# What is your Favorite Cheese?



## WillowTree (Jul 10, 2009)

I have two..


pepper jack

and


feta


well three


add smoked Gouda!


----------



## Sunni Man (Jul 10, 2009)

Gouda


----------



## Ravi (Jul 10, 2009)

Brie


----------



## Mad Scientist (Jul 10, 2009)

Gubamint!


----------



## WillowTree (Jul 10, 2009)

Ravi said:


> Brie



I have never tried brie! Is it strong or mild Ravi? And what do you eat it with?


----------



## AllieBaba (Jul 10, 2009)

Bleu, brie, and goat cheese. And feta. Also sharp cheddar.

I was introduced to goat cheese in this incredible goat cheese quiche I used to get at a coffee shop in Pendleton. For a while there I was addicted...to the quiche and the cheese itself.

It's better cooked, though. But that didn't stop me.

Favorite snack...smoked oysters, bleu cheese and either crackers (ritz) or french bread. My second son is also a push over for it.


----------



## AllieBaba (Jul 10, 2009)

WillowTree said:


> Ravi said:
> 
> 
> > Brie
> ...



Mild, soft, fruit.

Though you could probably eat it with anything at all.


----------



## Ravi (Jul 10, 2009)

WillowTree said:


> Ravi said:
> 
> 
> > Brie
> ...


Mild. My favorite way to eat it is stick it in the oven covered with slivered almonds and bake. drrrrrrrrooooooooooooooooool!

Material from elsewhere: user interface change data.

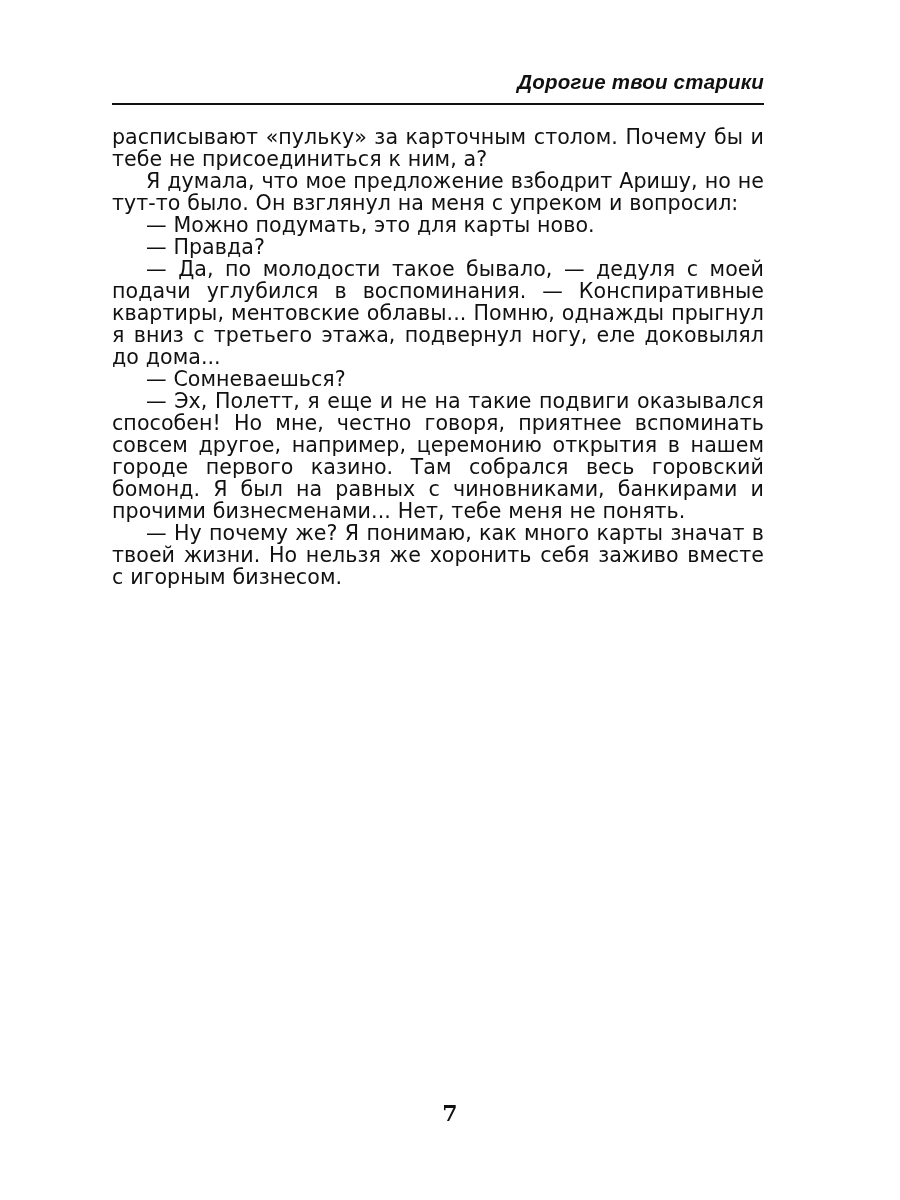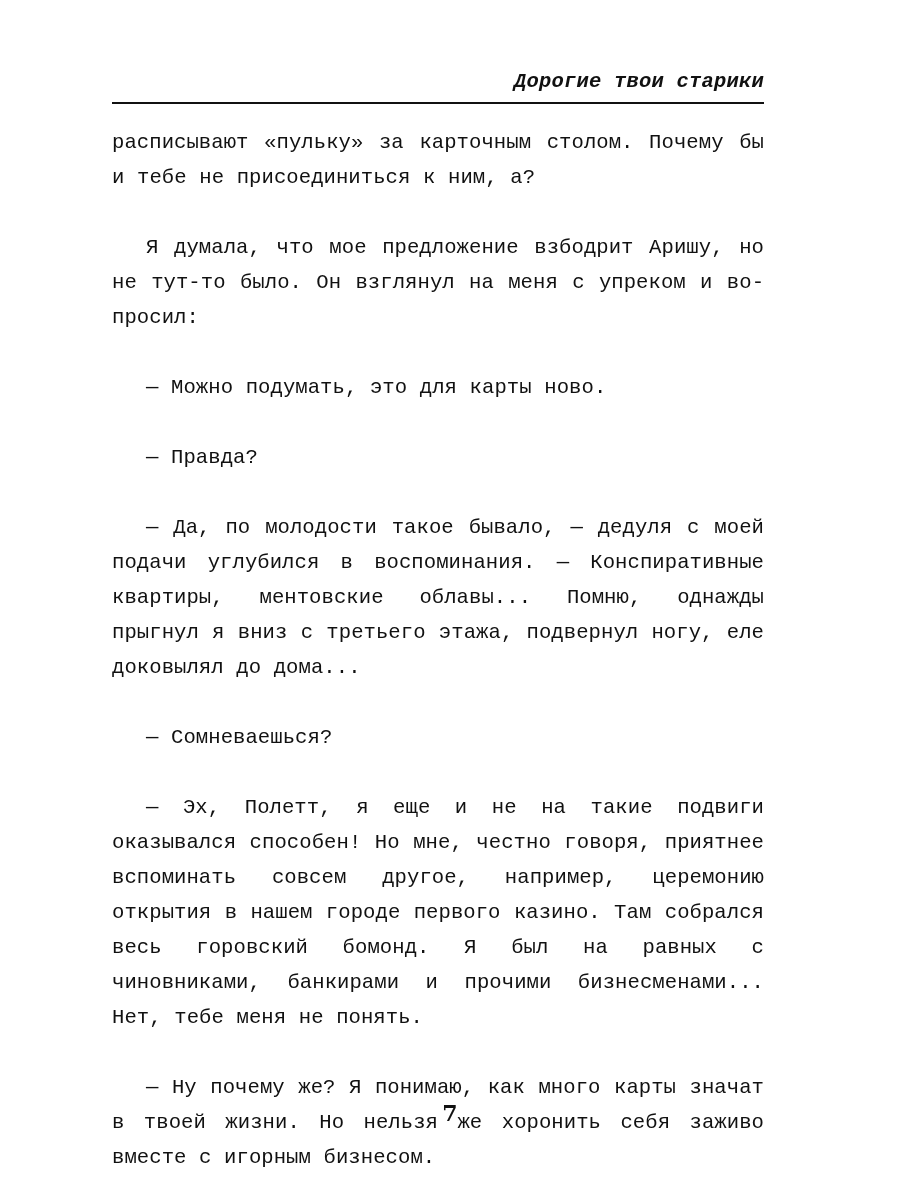--- a/index.html
+++ b/index.html
@@ -18,47 +18,45 @@
     overflow: hidden;
   }
   .content {
     position: absolute;
     left: 112px;
     top: 70px;
     width: 652px;
   }
   .running-head {
     text-align: right;
-    font-family: Liberation Mono, monospace;
+    font-family: Liberation Sans, sans-serif;
     font-style: italic;
     font-weight: bold;
     font-size: 20.5px;
     letter-spacing: 0.2px;
     color: #111111;
     padding-bottom: 9px;
   }
   .head-rule {
     border: 0;
     border-top: 2.4px solid #111111;
     margin: 0 0 21px 0;
   }
   .body-text p {
     margin: 0;
     font-size: 20.6px;
-    line-height: 35px;
+    line-height: 22px;
     text-align: justify;
     text-indent: 0;
     letter-spacing: 0.05px;
     word-spacing: 0.2px;
     hyphens: manual;
-    font-family: Liberation Mono, monospace;
   }
   .body-text p.indent {
     text-indent: 34px;
-    margin-top: 35px;
   }
   .page-number {
     position: absolute;
     left: 0;
     right: 0;
     top: 1100px;
     text-align: center;
     font-family: "DejaVu Serif", serif;
     font-weight: bold;
     font-size: 22px;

That and some french bread and wine and you've got yourself a meal.


----------



## Ravi (Jul 10, 2009)

AllieBaba said:


> Bleu, brie, and goat cheese. And feta. Also sharp cheddar.
> 
> I was introduced to goat cheese in this incredible goat cheese quiche I used to get at a coffee shop in Pendleton. For a while there I was addicted...to the quiche and the cheese itself.
> 
> ...


Never tried smoke oysters with blue cheese, but this is in our hurricane supplies every year:

Triscuits
Cheddar Cheese
Smoked oysters
Tabasco sauce

You could live happily on that for a couple of weeks.


----------



## WillowTree (Jul 10, 2009)

Ravi said:


> WillowTree said:
> 
> 
> > Ravi said:
> ...



omg that sounds good.


----------



## WillowTree (Jul 10, 2009)

AllieBaba said:


> Bleu, brie, and goat cheese. And feta. Also sharp cheddar.
> 
> I was introduced to goat cheese in this incredible goat cheese quiche I used to get at a coffee shop in Pendleton. For a while there I was addicted...to the quiche and the cheese itself.
> 
> ...



Allie I thought Feta was goat cheese?


----------



## WillowTree (Jul 10, 2009)

and did you know that mozarella was made from water buffalo milk??


----------



## Ravi (Jul 10, 2009)

It's good with roasted garlic, too. My sis-in-law makes it for an appetizer all the time.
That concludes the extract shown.